(PROVIDED RECORDS Opens)
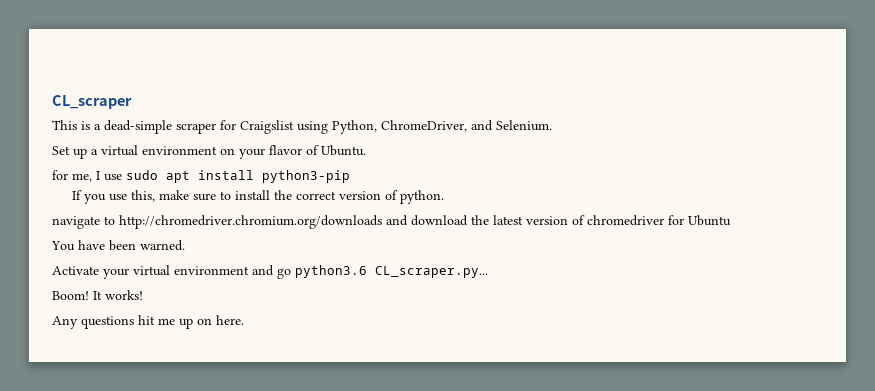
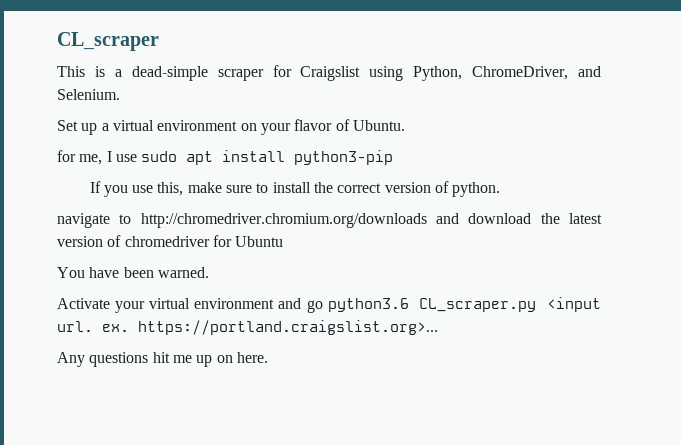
[375,266,488,278] [52,290,143,300] CL_scraper.py... // Boom! It works! -> [419,297,601,312] [57,320,438,335] CL_scraper.py <input url. ex. https://portland.craigslist.org>...

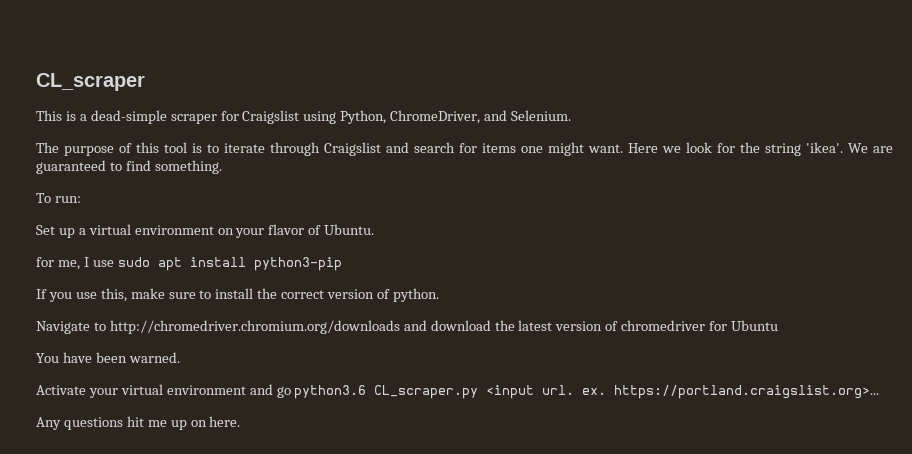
(120, 94) none -> [36,142,893,156] [36,160,222,174] [36,193,81,203] // The purpose of this tool is to iterate through Craigslist and search for items one might want. Here we look for the string 'ikea'. We are guaranteed to find something. // To run:
[57,213,110,228] navigate -> [36,321,90,334] Navigate

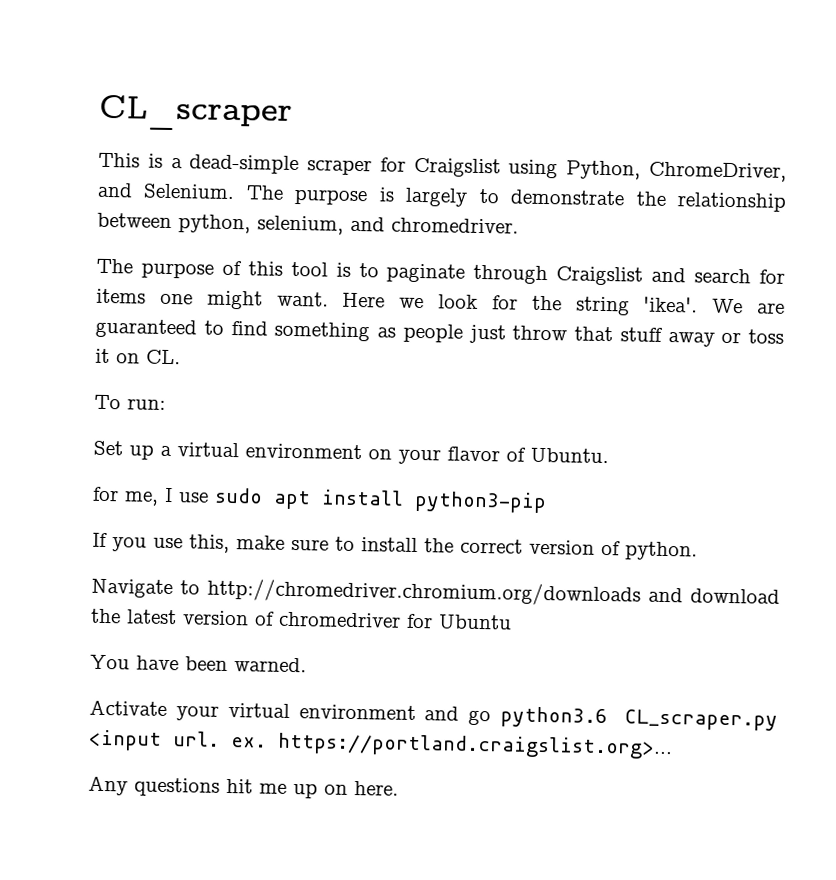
(572, 115) none -> [245,185,787,212] [97,212,519,235] The purpose is largely to demonstrate the relationship between python, selenium, and chromedriver.
[224,143,265,153] iterate -> [386,263,466,283] paginate
[154,160,222,174] something. -> [274,321,784,347] [95,348,181,365] something as people just throw that stuff away or toss it on CL.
(PROVIDED RECORDS Closes)
* **ABOUT THIS EXERCISE**
Match on "iterate" and report each line of the data above that has it.

* **WORKED SOLUTION**
(120, 94) none -> [36,142,893,156] [36,160,222,174] [36,193,81,203] // The purpose of this tool is to iterate through Craigslist and search for items one might want. Here we look for the string 'ikea'. We are guaranteed to find something. // To run:
[224,143,265,153] iterate -> [386,263,466,283] paginate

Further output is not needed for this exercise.